Hello all. I've been all over the Internet to find a solution to my problem with no luck. I've called customer support and been disconnected 4 times! Here's my problem. I have a Panasonic AE4000, uverse, denon receiver, and a Sony bluray. Everything works great except the inputs. "Watch TV" button turns everything on perfectly but can't seem to get the input correct. The same goes for "Watch Movie". I can manually change the input from my Logitech 700 remote but that kinda defeats the purpose of one touch simplicity. Anyone have any answers?


----------



## tonyvdb (Sep 5, 2007)

My guess is that the "input setting" is happening to early in the start sequence. You can try to rearrange the order of how it turns everything on. Put the input setting last on the list and see if that fixes the problem.
In my livingroom system my Sherwood 972 takes a full 10 seconds to power up before the inputs can be changed so if the signal is sent to early it wont work..


----------



## Mike P. (Apr 6, 2007)

What is the Power On Delay set at for the TV?


----------



## Rick72 (Dec 13, 2011)

I set the delay @ 5000ms (the max) on the AE4000 via Logitech menu. Didn't fix the problem. Also, when the configuration doesn't work, the remote has a help button. This "help" button turns off my receiver! This is frustrating.


----------



## Rick72 (Dec 13, 2011)

Also, I don't know how to set the order of power up. I will say this though, I watched after I pressed "watch tv" and the inputs were changing but stopped once it cycle to computer in. Not sure if this helps any. 
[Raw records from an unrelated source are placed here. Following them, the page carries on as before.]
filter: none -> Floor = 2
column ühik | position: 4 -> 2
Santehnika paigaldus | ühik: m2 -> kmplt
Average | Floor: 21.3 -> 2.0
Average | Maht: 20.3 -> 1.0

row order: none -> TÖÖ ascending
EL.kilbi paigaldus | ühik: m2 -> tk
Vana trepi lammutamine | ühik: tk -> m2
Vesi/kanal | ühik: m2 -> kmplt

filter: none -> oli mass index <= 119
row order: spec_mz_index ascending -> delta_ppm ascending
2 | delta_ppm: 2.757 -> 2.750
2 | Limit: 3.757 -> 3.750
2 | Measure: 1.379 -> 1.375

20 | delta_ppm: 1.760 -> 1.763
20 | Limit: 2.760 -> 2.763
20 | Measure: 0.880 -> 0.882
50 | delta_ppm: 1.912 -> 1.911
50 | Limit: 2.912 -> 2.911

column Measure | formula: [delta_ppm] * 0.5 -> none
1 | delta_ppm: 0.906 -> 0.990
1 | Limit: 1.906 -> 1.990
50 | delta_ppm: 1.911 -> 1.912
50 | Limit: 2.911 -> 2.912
Thanks for helping me BTW.


----------



## tonyvdb (Sep 5, 2007)

The AE4000 needs to fully warm up before it will allow you to change inputs. My suggestion is to program one of the buttons on the remotes main screen that you can push after the start sequence has finished.


----------



## Rick72 (Dec 13, 2011)

The projector is already warmed up while watching TV. When I press "watch movie", the input won't switch from HDMI 2 to HDMI 1. Or vice versa.


----------



## lcaillo (May 2, 2006)

The final step in your turn on sequence leaves you controlling the wrong device maybe? I am not clear from what you have posted where you need to be changing inputs.


----------



## hjones4841 (Jan 21, 2009)

Try adding a delay, say 10 sec, then have the remote send the input switch command again. That has solved a similar issue for me. It allows the display (projector, flat screen) enough time to boot up completely before the remote sends the input command the second time. If 10 sec is still not enough, add one or more additional delay steps.


----------



## lcaillo (May 2, 2006)

That is good advice. Until the HDMI handshake is complete and the connections are resolved, most systems won't free up the micro to take a change.


----------